** Data for this task follows **

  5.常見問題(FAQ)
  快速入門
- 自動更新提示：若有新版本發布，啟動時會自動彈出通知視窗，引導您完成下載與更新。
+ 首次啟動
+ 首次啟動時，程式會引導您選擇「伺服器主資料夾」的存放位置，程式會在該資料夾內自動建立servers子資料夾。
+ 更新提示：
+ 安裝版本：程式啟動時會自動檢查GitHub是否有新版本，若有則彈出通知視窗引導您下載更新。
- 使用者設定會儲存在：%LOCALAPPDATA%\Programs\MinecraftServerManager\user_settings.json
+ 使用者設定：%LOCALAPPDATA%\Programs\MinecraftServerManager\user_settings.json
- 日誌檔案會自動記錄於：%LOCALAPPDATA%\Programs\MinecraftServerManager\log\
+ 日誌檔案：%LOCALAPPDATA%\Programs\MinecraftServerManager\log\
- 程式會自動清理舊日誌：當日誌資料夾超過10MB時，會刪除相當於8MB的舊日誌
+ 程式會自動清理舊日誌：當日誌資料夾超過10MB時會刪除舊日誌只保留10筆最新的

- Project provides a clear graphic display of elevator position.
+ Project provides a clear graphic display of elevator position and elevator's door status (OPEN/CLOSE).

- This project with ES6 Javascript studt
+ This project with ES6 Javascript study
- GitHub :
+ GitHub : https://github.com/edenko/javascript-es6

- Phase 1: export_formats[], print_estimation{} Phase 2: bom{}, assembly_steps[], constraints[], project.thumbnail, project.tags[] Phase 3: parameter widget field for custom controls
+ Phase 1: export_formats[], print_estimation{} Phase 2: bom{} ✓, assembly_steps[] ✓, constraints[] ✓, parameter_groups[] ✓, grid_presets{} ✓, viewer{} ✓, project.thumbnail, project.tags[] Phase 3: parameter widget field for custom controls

** End of Data for this task **

**Instructions to follow**
Every line of the listing is to be transcribed exactly.

**Result for this exercise**
  5.常見問題(FAQ)
  快速入門
- 自動更新提示：若有新版本發布，啟動時會自動彈出通知視窗，引導您完成下載與更新。
+ 首次啟動
+ 首次啟動時，程式會引導您選擇「伺服器主資料夾」的存放位置，程式會在該資料夾內自動建立servers子資料夾。
+ 更新提示：
+ 安裝版本：程式啟動時會自動檢查GitHub是否有新版本，若有則彈出通知視窗引導您下載更新。
- 使用者設定會儲存在：%LOCALAPPDATA%\Programs\MinecraftServerManager\user_settings.json
+ 使用者設定：%LOCALAPPDATA%\Programs\MinecraftServerManager\user_settings.json
- 日誌檔案會自動記錄於：%LOCALAPPDATA%\Programs\MinecraftServerManager\log\
+ 日誌檔案：%LOCALAPPDATA%\Programs\MinecraftServerManager\log\
- 程式會自動清理舊日誌：當日誌資料夾超過10MB時，會刪除相當於8MB的舊日誌
+ 程式會自動清理舊日誌：當日誌資料夾超過10MB時會刪除舊日誌只保留10筆最新的

- Project provides a clear graphic display of elevator position.
+ Project provides a clear graphic display of elevator position and elevator's door status (OPEN/CLOSE).

- This project with ES6 Javascript studt
+ This project with ES6 Javascript study
- GitHub :
+ GitHub : https://github.com/edenko/javascript-es6

- Phase 1: export_formats[], print_estimation{} Phase 2: bom{}, assembly_steps[], constraints[], project.thumbnail, project.tags[] Phase 3: parameter widget field for custom controls
+ Phase 1: export_formats[], print_estimation{} Phase 2: bom{} ✓, assembly_steps[] ✓, constraints[] ✓, parameter_groups[] ✓, grid_presets{} ✓, viewer{} ✓, project.thumbnail, project.tags[] Phase 3: parameter widget field for custom controls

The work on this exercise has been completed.